Mierzejewski hat gründlich recherchiert, macht aber davon wenig Gebrauch für eine wirklich lebendige Darstellung. So benötigt er etwa für die Schilderung von Erhards letzten zehn Lebensjahren, für die Zeit zwischen dem Ausscheiden aus dem Amt und seinem Tod am 3. Mai 1977 in Folge eines Autounfalls, genau eine Seite. Gespräche mit Zeitzeugen sucht man vergeblich. Ebenso vermisst man Kurzporträts von Kontrahenten und Mitstreitern.

Ökonomische Wahrheit

Lediglich Konrad Adenauer skizziert Mierzejewski ausführlicher, als in Nützlichkeitskategorien denkenden und intriganten Machtpolitiker, als Gegenfigur zu dem sich über Parteiengezänk und Postenschacher wähnenden Erhard, der sich im Besitz ökonomischer Wahrheit glaubte. Eine Einbettung in kulturelle, philosophische, zeitgeschichtliche Zusammenhänge, in einen größeren innen- wie außenpolitischen Kontext also, fehlt bei Mierzejewski. Wieso sich Erhard seit Ende der 1950er Jahre von der Konsumgesellschaft distanzierte, ja diese verurteilte, wird so kaum nachvollziehbar.

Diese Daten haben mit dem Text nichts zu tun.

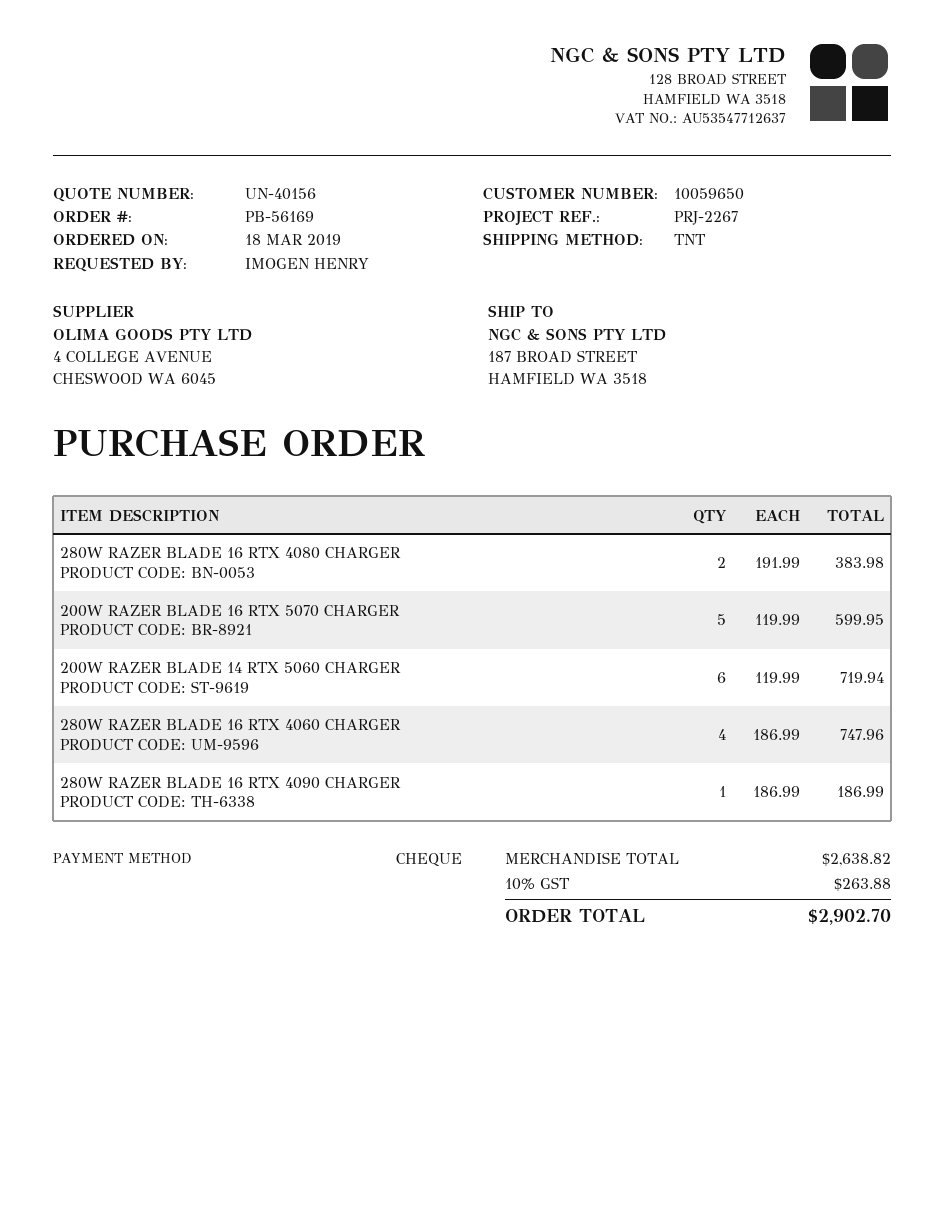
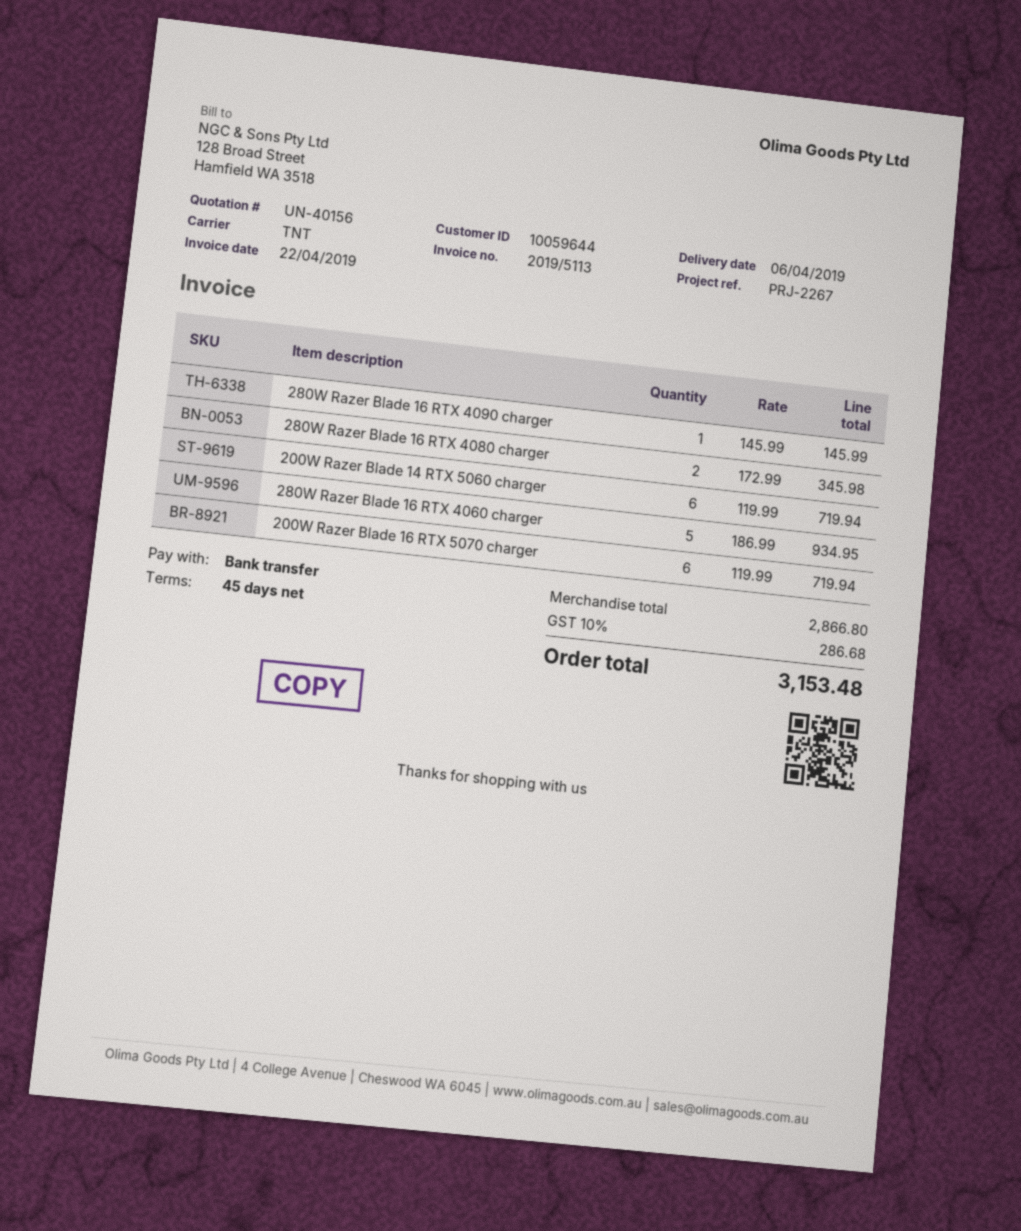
customer number: 10059650 -> 10059644
payment method: cheque -> bank transfer
280W RAZER BLADE 16 RTX 4080 CHARGER: 2 x 191.99 = 383.98 -> 2 x 172.99 = 345.98
200W RAZER BLADE 16 RTX 5070 CHARGER: 5 x 119.99 = 599.95 -> 6 x 119.99 = 719.94
280W RAZER BLADE 16 RTX 4060 CHARGER: 4 x 186.99 = 747.96 -> 5 x 186.99 = 934.95
280W RAZER BLADE 16 RTX 4090 CHARGER: 1 x 186.99 = 186.99 -> 1 x 145.99 = 145.99
subtotal: 2638.82 -> 2866.80
tax: 10% = 263.88 -> 10% = 286.68
total: 2902.70 -> 3153.48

Mierzejewski schreibt eingängig und verständlich. Sein jeden Anschein stilistischer Virtuosität meidender glanzloser Stil ermüdet über 400 Seiten aber zusehends. So handelt es sich hier um eine lehrreiche, lieb gewordene Vorurteile entschieden korrigierende Einführung in die Frühgeschichte der sozialen Marktwirtschaft. Für eine Biografie bräuchte es jedoch einen Autor, der nicht nur auf Wirtschafts- und etwas Sozialgeschichte setzt, sondern Erhards Persönlichkeit, Leben und Denken inmitten der Brüche und Strömungen des 20. Jahrhunderts zu positionieren versteht.